▸ **Task details**:
For the records that follow, please set down exactly the lines between the one holding "Power Goods - Loopback" and the one holding "total: 1060.50 -> 1051.50", inclusive, and only those.
━━━━━━
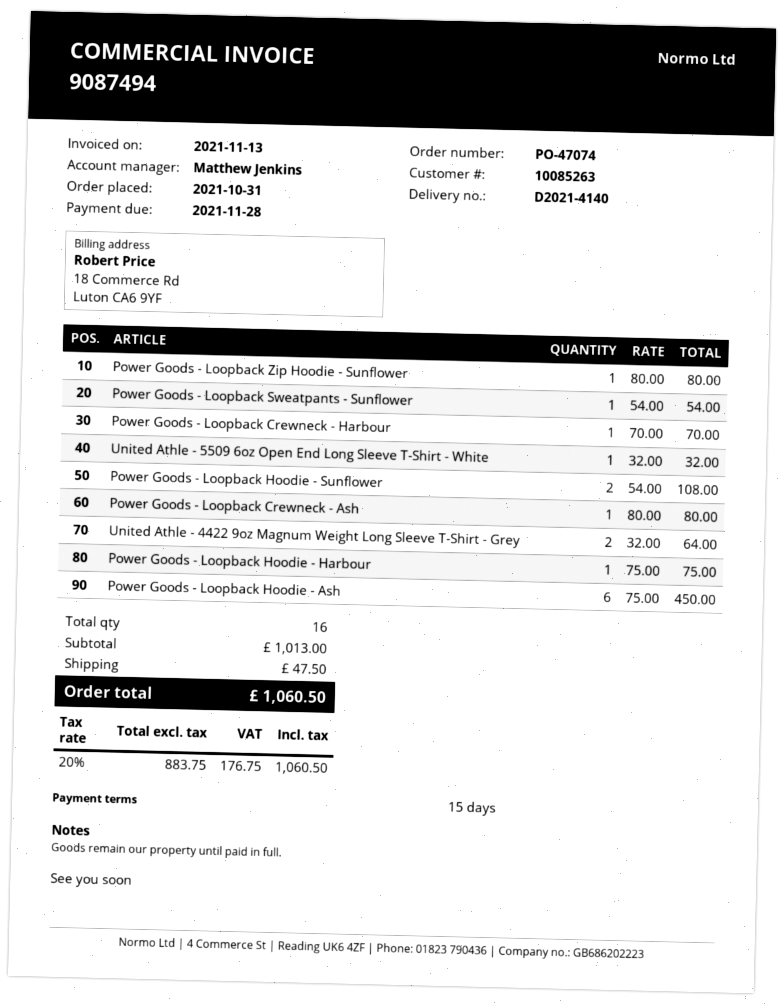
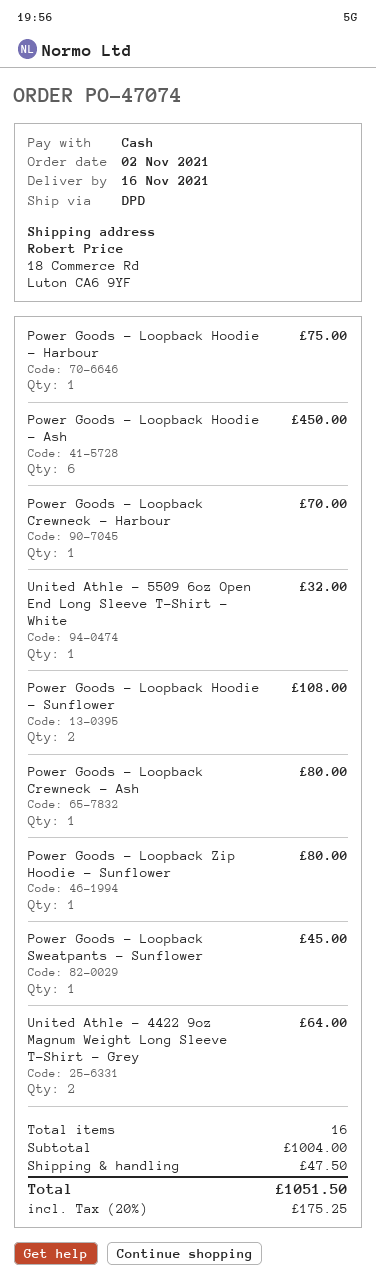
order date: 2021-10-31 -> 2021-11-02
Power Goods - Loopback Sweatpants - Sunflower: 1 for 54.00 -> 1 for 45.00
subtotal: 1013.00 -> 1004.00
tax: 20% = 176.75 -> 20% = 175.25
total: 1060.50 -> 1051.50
━━━━━━
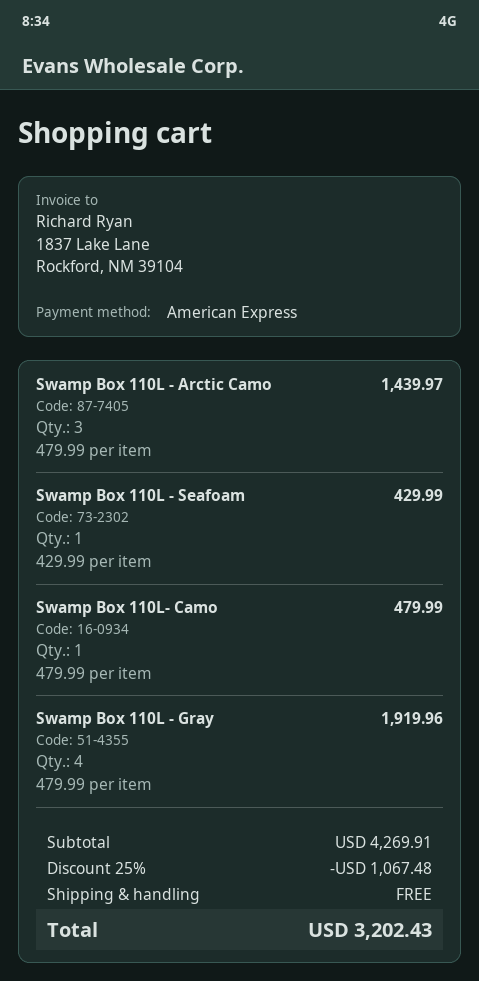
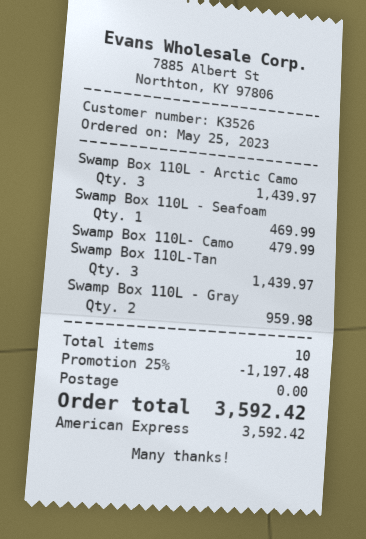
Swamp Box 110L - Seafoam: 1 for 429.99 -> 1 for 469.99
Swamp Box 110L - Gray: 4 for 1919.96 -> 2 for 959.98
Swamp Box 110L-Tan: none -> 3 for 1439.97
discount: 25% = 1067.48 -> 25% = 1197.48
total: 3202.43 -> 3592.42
━━━━━━
▸ **Result of the task**:
Power Goods - Loopback Sweatpants - Sunflower: 1 for 54.00 -> 1 for 45.00
subtotal: 1013.00 -> 1004.00
tax: 20% = 176.75 -> 20% = 175.25
total: 1060.50 -> 1051.50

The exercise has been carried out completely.